Question

There is such code(using PublicActivity gem & Squeel)

  def index
    @activities = Activity.limit(20).order { created_at.desc }
    @one = @activities.where{trackable_type == 'Post'}.includes(trackable: [:author, :project])
    @two = @activities.where{trackable_type == 'Project'}.includes trackable: [:owner]
    @activities = @one + @two
  end

But it creates 8 SQL requests:

 SELECT "activities".* FROM "activities" WHERE "activities"."trackable_type" = 'Post' ORDER BY "activities"."created_at" DESC LIMIT 20

      SELECT "posts".* FROM "posts" WHERE "posts"."id" IN (800, 799, 798, 797, 796, 795, 794, 793, 792, 791, 790, 789, 788, 787, 786, 785, 784, 783, 782, 781)

      SELECT "users".* FROM "users" WHERE "users"."id" IN (880, 879, 878, 877, 876, 875, 874, 873, 872, 871, 869, 868, 867, 866, 865, 864, 863, 862, 861, 860)

      SELECT "projects".* FROM "projects" WHERE "projects"."id" IN (80, 79)

      SELECT "activities".* FROM "activities" WHERE "activities"."trackable_type" = 'Project' ORDER BY "activities"."created_at" DESC LIMIT 20

      SELECT "projects".* FROM "projects" WHERE "projects"."id" IN (80, 79, 78, 77, 76, 75, 74, 73, 72, 71, 70, 69, 68, 67, 66, 65, 64, 63, 62, 61)

     SELECT "users".* FROM "users" WHERE "users"."id" IN (870, 859, 848, 837, 826, 815, 804, 793, 782, 771, 760, 749, 738, 727, 716, 705, 694, 683, 672, 661)
  1. activites request are not joined
  2. some users (post owner and project owner) are loaded twice
  3. some projects are loaded twice
  4. @activities is Array. Rails relations merge methods(except +) don't work with the code above.

Any ideas to optimize it?

Was it helpful?

Solution 2

In a nutshell, you can't optimize any further without using SQL. This is the way Rails does business. It doesn't allow access to join fields outside the AR model where the query is posed. Therefore to get values in other tables, it does a query on each one.

It also doesn't allow UNION or fancy WHERE conditions that provide other ways of solving the problem.

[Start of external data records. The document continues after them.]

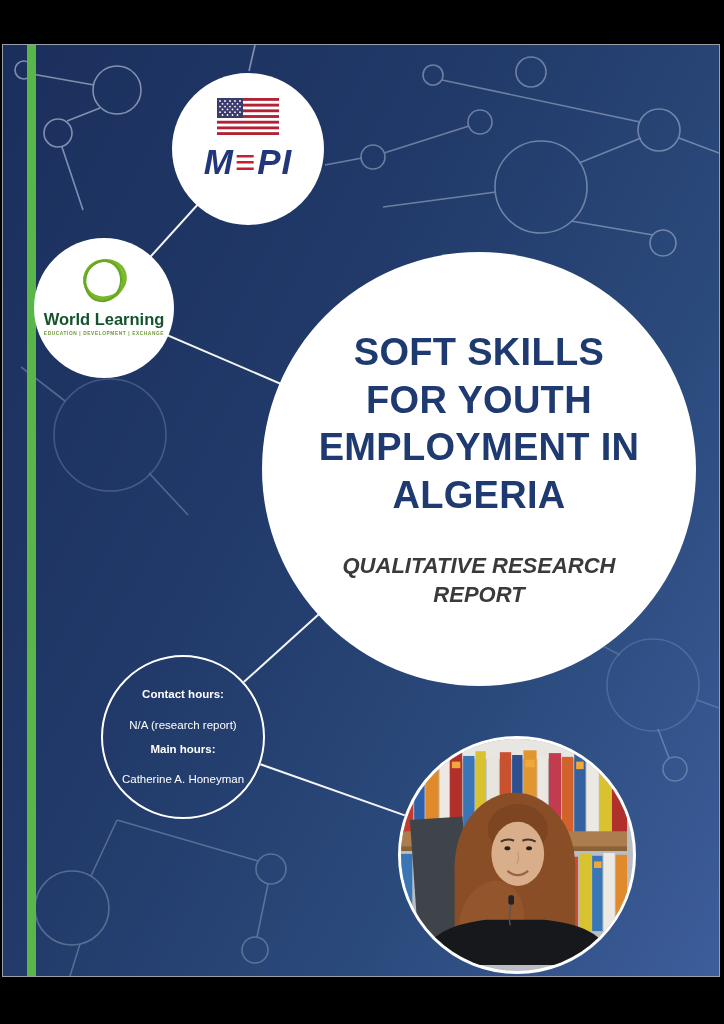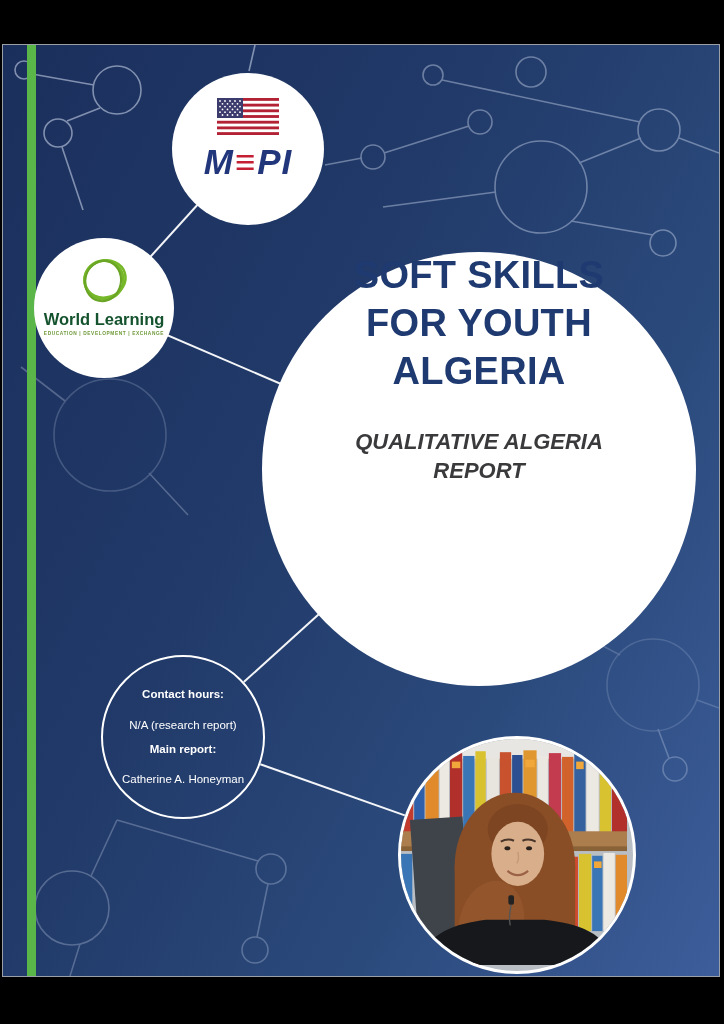--- a/index.html
+++ b/index.html
@@ -21,21 +21,21 @@
     color:#22367c;letter-spacing:1px;line-height:1;}
   .mepi-word .e{color:#c41f33;font-weight:700;margin:0 1px;}
 
   
   .wl{left:31px;top:193px;width:140px;height:140px;}
   .wl .scribble{margin-top:13px;}
   .wl-name{font-size:16.5px;font-weight:700;color:#14532d;line-height:1;margin-top:2px;}
   .wl-tagline{font-size:4.8px;color:#6f9a3a;letter-spacing:.6px;margin-top:3px;font-weight:700;}
 
   
-  .title-circle{left:259px;top:207px;width:434px;height:434px;justify-content:flex-start;text-align:center;gap:17px;}
+  .title-circle{left:259px;top:207px;width:434px;height:434px;justify-content:center;text-align:center;gap:17px;}
   .title-line{font-size:38px;font-weight:700;color:#1e3a70;line-height:1.26;letter-spacing:.3px;}
   .subtitle-block{margin-top:14px;}
   .subtitle-line{font-size:22px;font-weight:700;font-style:italic;color:#3a3a3c;line-height:1.32;}
 
   
   .info-circle{left:98px;top:610px;width:164px;height:164px;border:2px solid #fff;
     box-sizing:border-box;display:flex;flex-direction:column;justify-content:center;
     align-items:center;text-align:center;color:#fff;gap:9px;}
   .info-label{font-size:11.5px;font-weight:700;line-height:1.3;text-align:center;}
   .info-value{font-size:11.5px;line-height:1.3;margin-top:16px;}
@@ -159,35 +159,36 @@
         <ellipse cx="29" cy="31" rx="18.5" ry="21" fill="none" stroke="#6aa525" stroke-width="2.2" transform="rotate(12 29 31)"></ellipse>
       </svg>
       <div class="wl-name">World Learning</div>
       <div class="wl-tagline">EDUCATION | DEVELOPMENT | EXCHANGE</div>
     </div>
 
     <div class="circle white-disc title-circle">
       <div>
         <div class="title-line">SOFT SKILLS</div>
         <div class="title-line">FOR YOUTH</div>
+        <div class="title-line">EMPLOYMENT IN</div>
         <div class="title-line">ALGERIA</div>
       </div>
       <div class="subtitle-block">
-        <div class="subtitle-line">QUALITATIVE ALGERIA</div>
+        <div class="subtitle-line">QUALITATIVE RESEARCH</div>
         <div class="subtitle-line">REPORT</div>
       </div>
     </div>
 
     <div class="circle info-circle">
       <div>
         <div class="info-label">Contact hours:</div>
         <div class="info-value">N/A (research report)</div>
       </div>
       <div>
-        <div class="info-label">Main report:</div>
+        <div class="info-label">Main hours:</div>
         <div class="info-value">Catherine A. Honeyman</div>
       </div>
     </div>
 
     <div class="circle photo-circle">
       <svg width="226" height="226" viewBox="0 0 240 240">
         <rect width="240" height="240" fill="#b9bec4"></rect>
         <rect width="240" height="24" fill="#e8e6e2"></rect>
         <rect y="21" width="240" height="4" fill="#c9c3ba"></rect>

The good news is that these queries are all efficient ones (given that trackable_type is indexed). If the size of the results is anything substantial (say a few dozen rows), the i/o time will dominate the slight additional overhead of 7 simple queries vice 1 complex one.

Even using SQL, it will be difficult to get all the join results you want in one query. (It can be done, but the result will be a hash rather than an AR instance. So dependent code will be ugly.) The one-query-per-table is wired pretty deeply into Active Record.

@Mr.Yoshi's solution is a good compromise using minimal SQL except it doesn't let you selectively load either author or project+owner based on the trackable_type field.

Edit

The above is all correct for Rails 3. For Rails 4 as @CMW says, the eager_load method will do the same as includes using an outer join instead of separate queries. This is why I love SO! I always learn something.

OTHER TIPS

A non-rails-4, non-squeel solution is:

def index
  @activities = Activity.limit(20).order("created_at desc")
  @one = @activities.where(trackable_type: 'Post')   .joins(trackable: [:author, :project]).includes(trackable: [:author, :project])
  @two = @activities.where(trackable_type: 'Project').joins(trackable: [:owner])           .includes(trackable: [:owner])
  @activities = @one + @two
end

The combination of joins and includes looks odd, but in my testing it works surprisingly well.

This'll reduce it down to two queries though, not to one. And @activities will still by an array. But maybe using this approach with squeel will solve that, too. I don't use squeel and can't test it, unfortunately.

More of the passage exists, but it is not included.